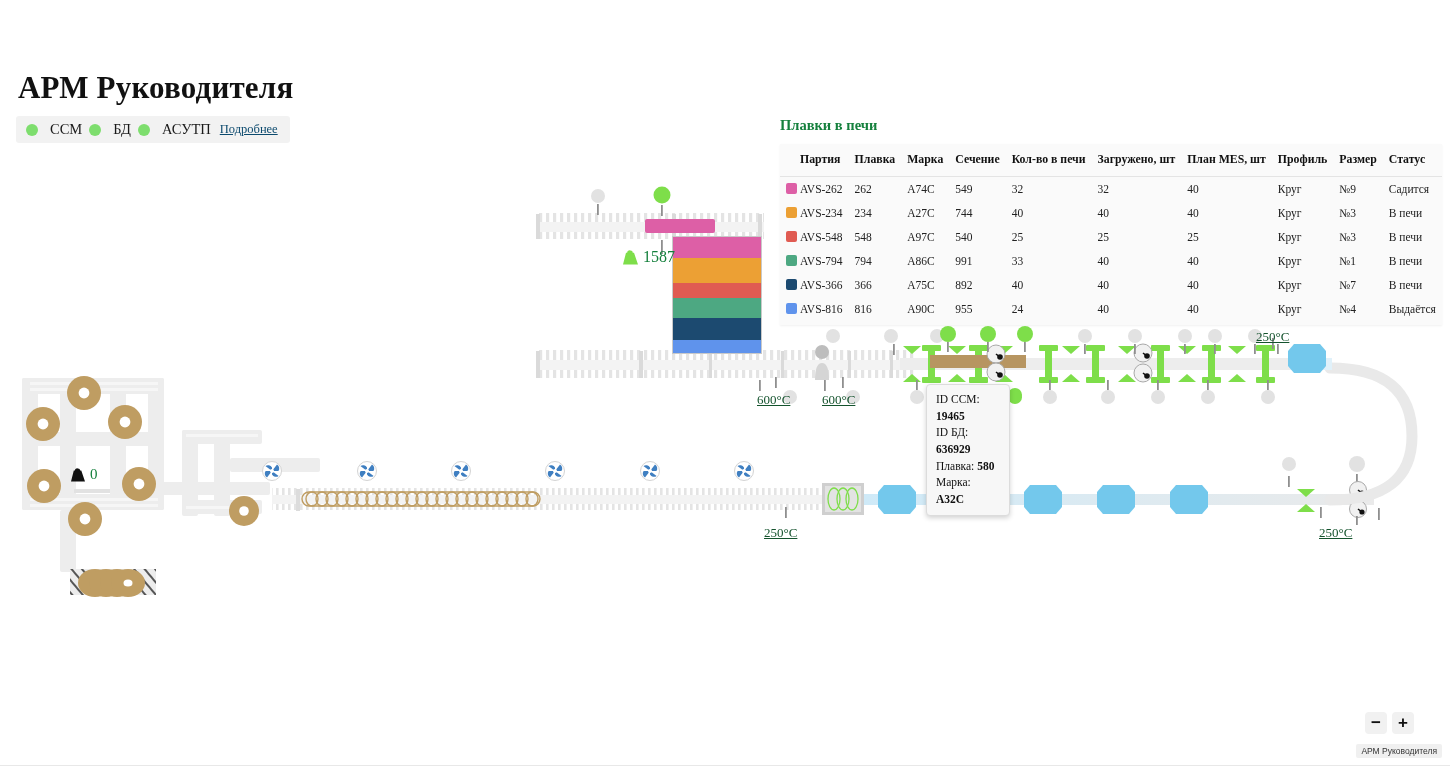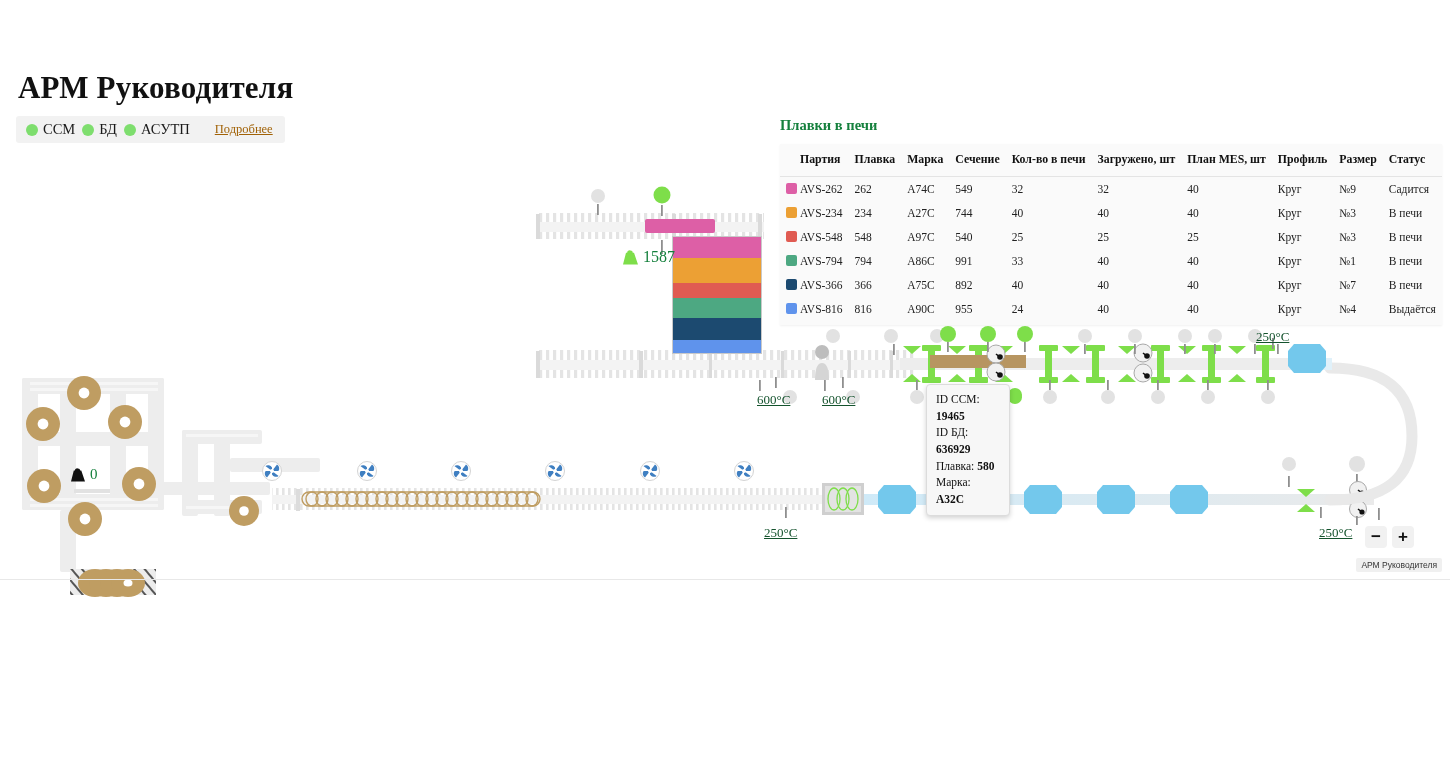--- a/index.html
+++ b/index.html
@@ -4,43 +4,43 @@
 <title>АРМ Руководителя</title>
 <style>
   * { box-sizing: border-box; }
   html, body {
     margin: 0; padding: 0;
     width: 1450px; height: 770px;
     overflow: hidden;
     background: #ffffff;
     font-family: "Liberation Serif", "DejaVu Serif", serif;
   }
-  #root { position: relative; width: 1450px; height: 580px; background:#fff; }
+  #root { position: relative; width: 1450px; height: 766px; background:#fff; }
 
   
   #page-title {
     position: absolute; left: 18px; top: 70px;
     font-size: 31px; font-weight: bold; color:#111;
     letter-spacing: .2px;
     font-family: "Liberation Serif","DejaVu Serif",serif;
   }
   #status-bar {
     position:absolute; left:16px; top:116px;
     background:#f2f2f2; border-radius:3px;
     height:27px; padding:0 12px 0 10px;
     display:flex; align-items:center; gap:7px;
     font-size:14.5px; color:#1a1a1a;
   }
-  .status-chip { display:flex; align-items:center; gap:5px; }
+  .status-chip { display:flex; align-items:center; gap:12px; }
   .status-dot {
     width:12px; height:12px; border-radius:50%;
     background:#7ede6e; display:inline-block;
   }
   #status-more {
-    margin-left:18px; font-size:12.5px; color:#a16207;
+    margin-left:2px; font-size:12.5px; color:#0c4a6e;
     text-decoration:underline; cursor:pointer;
   }
 
   
   #heats-panel { position:absolute; left:780px; top:117px; width:650px; }
   #heats-title { font-size:14.5px; font-weight:bold; color:#15803d; margin-bottom:10px; }
   #heats-table {
     border-collapse:collapse; width:650px;
     background:#fafafa; font-size:11.5px; color:#222;
     box-shadow:0 1px 2px rgba(0,0,0,.06);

-- WORK REQUEST --
Where a line in the listing above holds the string "weight", include it in your count, and answer with the number alone.

-- PROBLEM SOLUTION --
2